Fan Ho


Fan Ho est né à Shanghai en 1937, très jeune il déménage avec sa famille vers Hong Kong au début des années 50. C’est cette ville étonnante qu'il commence à prendre en photo, en utilisant un Rolleiflex, un cadeau de son père. Ho a donc son premier contact avec la photographie très jeune, pour lui c’est un passe-temps, il arpente les rues et les ruelles portuaires de la ville de Hong Kong et va apprendre par lui-même. Ses photos affichent sans conteste une fascination pour la ville et l’urbanisme, il va prendre des taudis, des marchés et des rues, des marchands ambulants et des enfants à peine plus jeunes que lui. Il développe ses images dans la baignoire familiale et arrive bientôt, à la manière de Francesc Catala-Roca pour l’Espagne ou de Robert Doisneau pour la France, à disposer d’un véritable témoignage sur le Hong-Kong de la fin des années 50 et du début des années 60. Grâce à ses images on assiste à la fin d’une ville aux habitudes rurales et surtout à la naissance de Hong Kong, centre métropolitain majeur.

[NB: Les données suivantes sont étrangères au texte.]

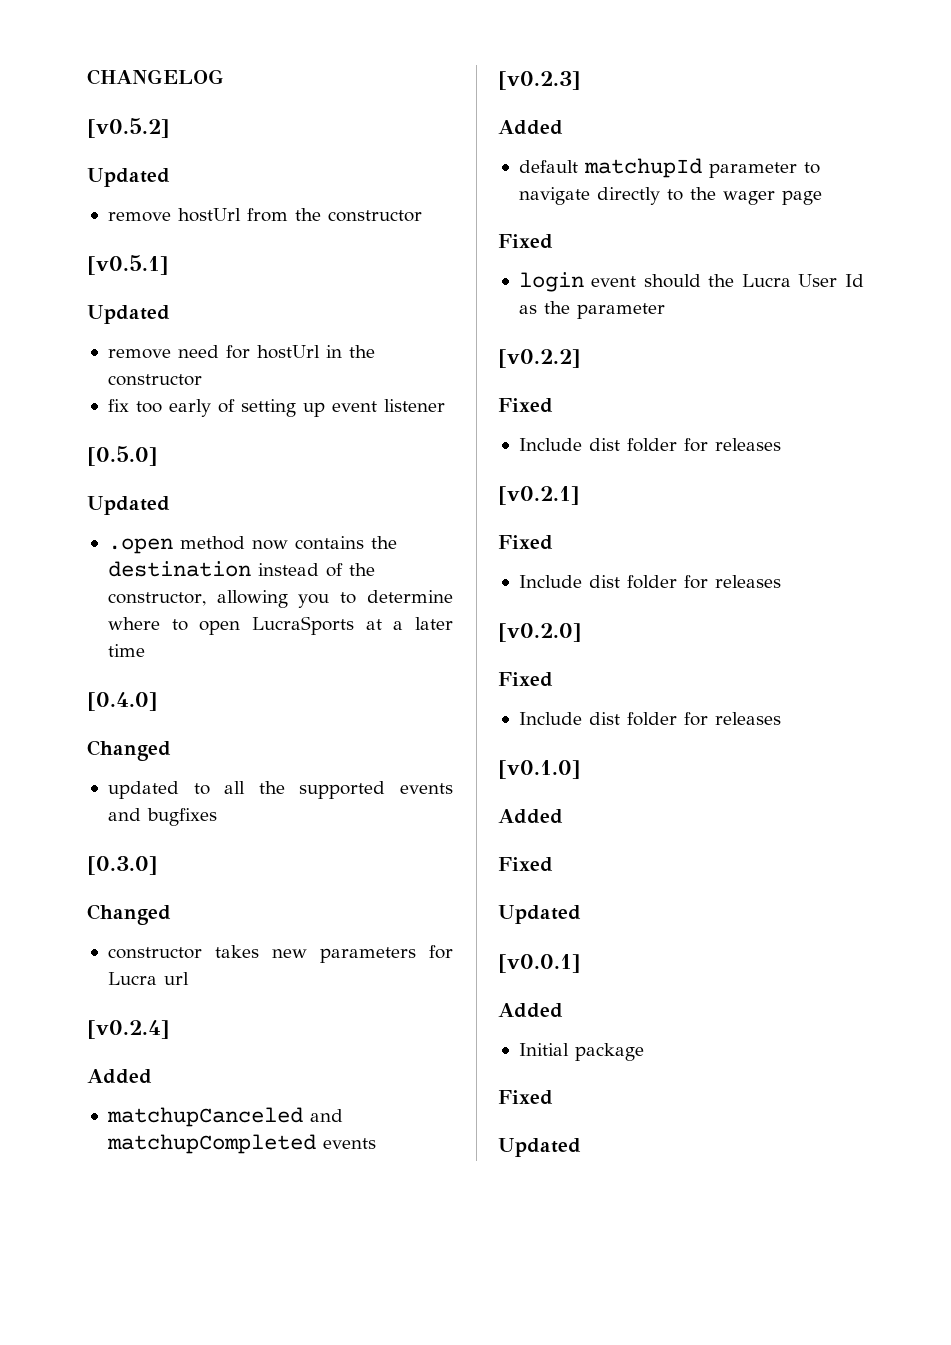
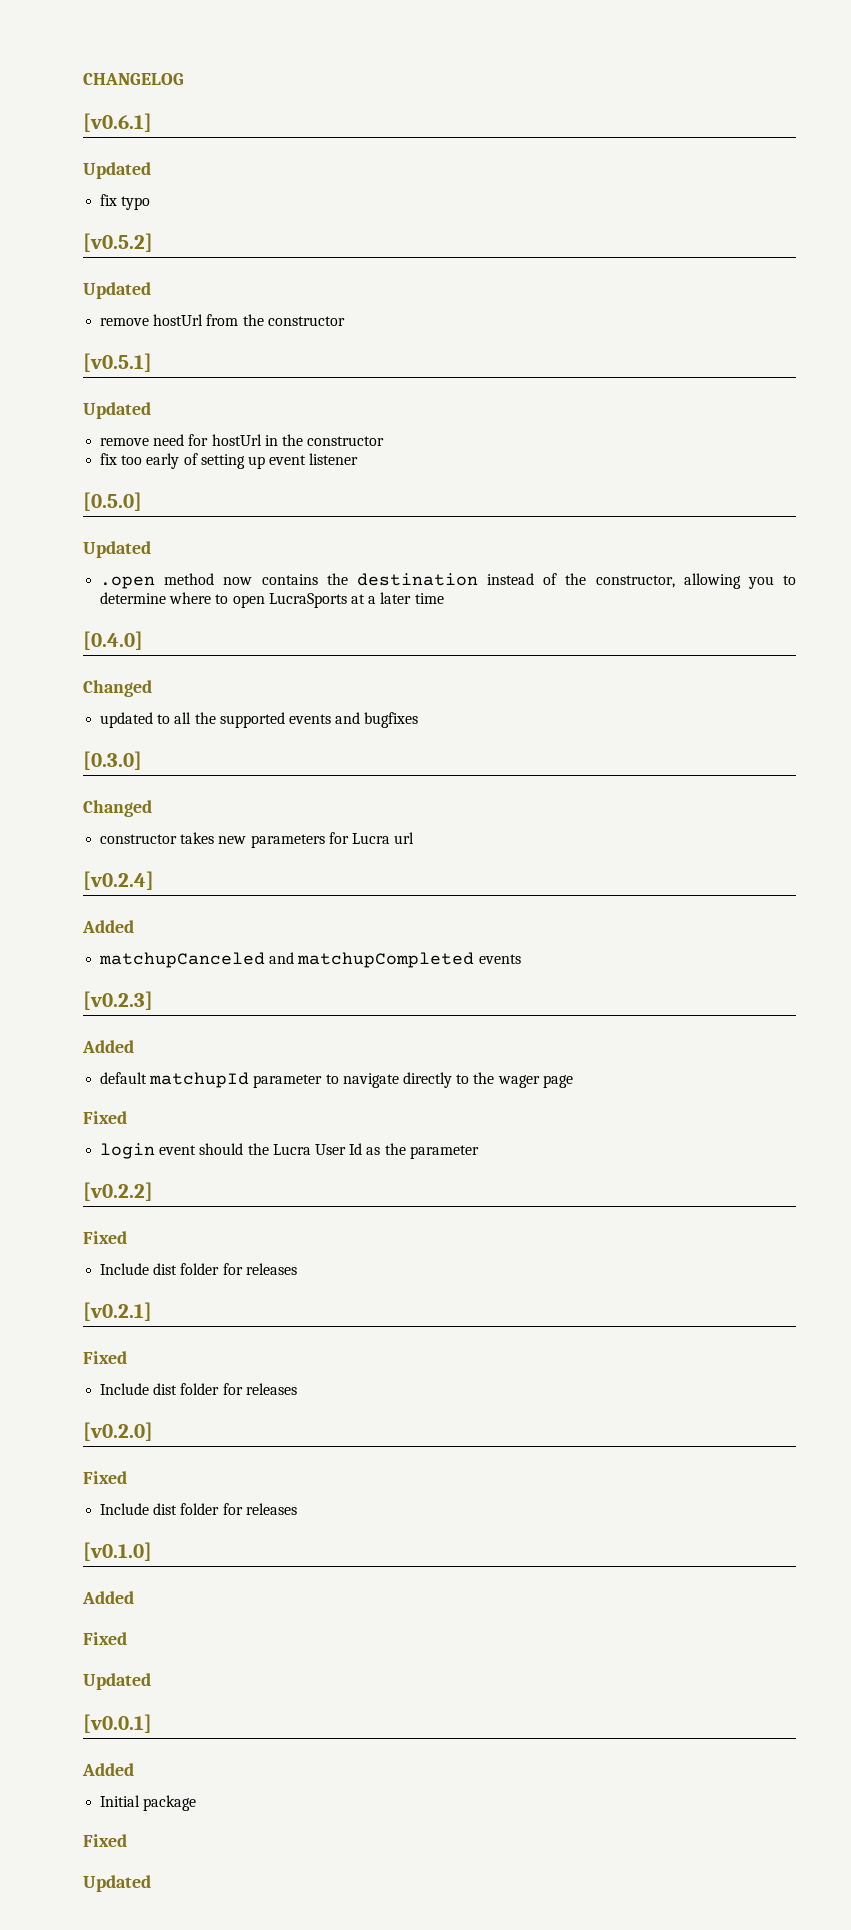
+ [v0.6.1]
+ Updated
+ fix typo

Fan Ho démontre dans son travail une très grande maîtrise de la composition, un sens aigu de l'abstraction, une gestion parfaite des hautes et des basses lumières car il affectionne le fort contraste lumineux. On se rend compte également qu’il a une forte attirance pour l’aspect graphique et géométrique qu’il exploite incroyablement bien à de nombreuses reprises. Outre la ville, ses prises de vues maritimes figurent également parmi les plus belles jamais réalisées à Hong Kong. Il y explore des sujets plus ancrés dans la tradition picturale comme les « shanshui » (mot chinois signifiant peinture traditionnelle de paysage). On dit d’ailleurs de lui qu’il est le Ansel Adams de Hong Kong. Ses clichés véhiculent des sentiments mitigés qui oscillent entre l’humanisme et l’abstrait, la photographie de rue et la photographie urbaniste. Son travail rend compte de la vie quotidienne et urbaine de Hong Kong.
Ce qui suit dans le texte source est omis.